Здесь Гитлер не придумал ничего нового и вел себя так, как на его месте поступил бы любой правитель. Достаточно вспомнить октябрь 1941 года, когда Сталин собирался покинуть Москву, но в то же время отдал приказ расстреливать на месте любого жителя столицы за панику. И это был тот самый Сталин, который намеревался вести через болгарского посла переговоры с Гитлером о сепаратном мире.

— Да, это так, и сообщение об огромной численности русских войск, готовящихся наступать на Берлин, есть самый большой блеф со времен Чингисхана. Если бы только вы верили, что войну еще можно выиграть, если бы у вас была по крайней мере вера в это, все было бы хорошо… Если бы вы могли хотя бы надеяться, что мы не пропали! Наверняка вы в состоянии надеяться… Этого было бы достаточно, чтобы поднять мне настроение…

В этой фразе был весь Гитлер. Страна дымилась в руинах, на фронтах каждую минуту бессмысленно гибли тысячи людей, а его волновало только собственное настроение. «За исключением момента, — писал генерал Гальдер, — когда он достиг вершины своей власти, для него не существовало Германии, не существовало германских войск, за которые он лично отвечал. Для него — сначала подсознательно — существовало только одно величие, которое властвовало над его жизнью и ради которого его злой гений пожертвовал всем, — его собственное «я».

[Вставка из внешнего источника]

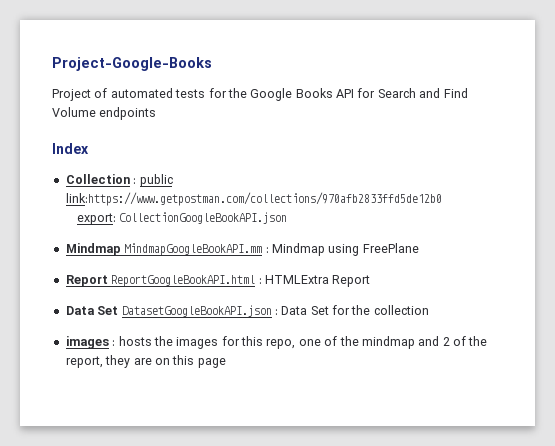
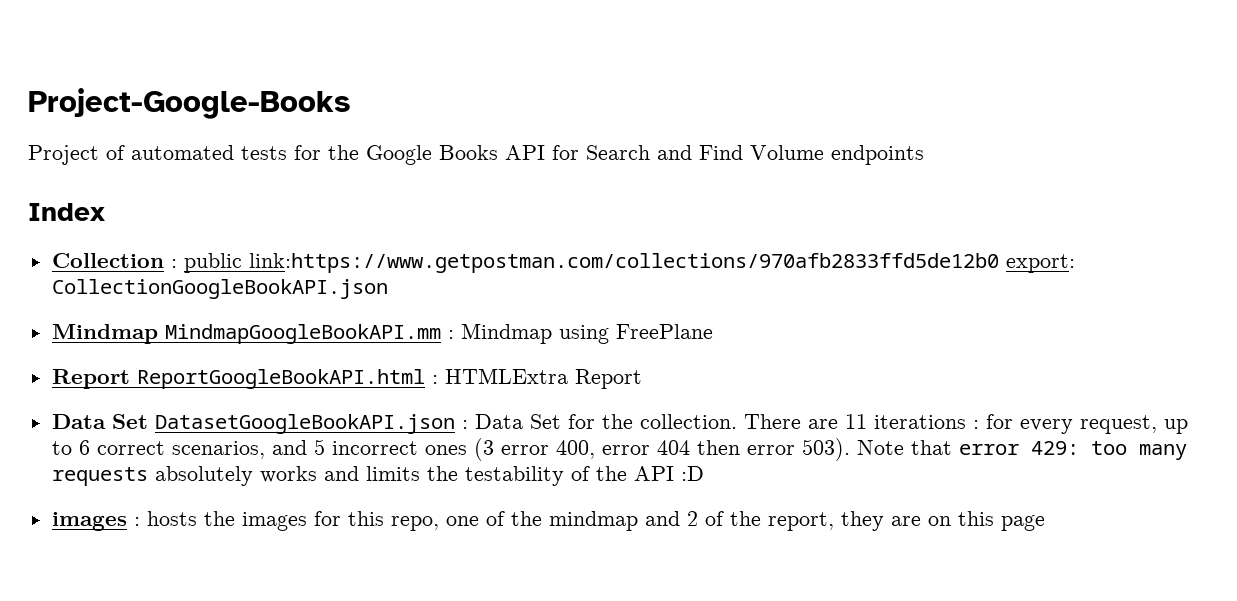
- Collection : public link:https://www.getpostman.com/collections/970afb2833ffd5de12b0
- export: CollectionGoogleBookAPI.json
+ Collection : public link:https://www.getpostman.com/collections/970afb2833ffd5de12b0 export: CollectionGoogleBookAPI.json
- Data Set DatasetGoogleBookAPI.json : Data Set for the collection
+ Data Set DatasetGoogleBookAPI.json : Data Set for the collection. There are 11 iterations : for every request, up to 6 correct scenarios, and 5 incorrect ones (3 error 400, error 404 then error 503). Note that error 429: too many requests absolutely works and limits the testability of the API :D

Конечно, любые оценки таких людей, как Гитлер, весьма относительны, как и все в этом лучшем из миров. Но если даже Гальдер был прав и для Гитлера существовало только его «я», то чем в таком случае он был хуже того же Наполеона, для которого война превратилась в насущную потребность самовыражения и которого совсем не волновало то, что на этой самой войне гибли сотни тысяч людей?

* * *

Как это ни прискорбно для Гитлера, но верящих в скорую победу в его окружении оставалось все меньше, и теперь ему все чаще приходилось самому поднимать себе настроение. С помощью всей той же истории. Чуть ли не каждый день он рассказывал о том чуде, которое спасло во время Семилетней войны Фридриха Великого. Да, тогда прусскому королю, который оказался один перед коалицией из Австрии, России, Франции и Швеции, тоже пришлось нелегко, и судьба знаменитого полководца повисла на волоске. Однако в ту самую минуту, когда он собирался принять яд, умерла царица Елизавета, являвшаяся душой вражеской коалиции. К великой радости Фридриха II, на российский престол взошел его горячий поклонник Петр III, который не только заключил с ним мир, но и вернул ему все захваченные территории. Но и этого Петру III показалось мало, и он предоставил в распоряжение короля Пруссии свои войска, с помощью которых тот разбил австрийскую армию. Вряд ли Гитлер надеялся на внезапную кончину Сталина, и тем не менее, забегая вперед, заметим, что он еще воспрянет духом, когда в апреле умрет президент США Рузвельт и его место займет люто ненавидевший коммунизм Трумэн.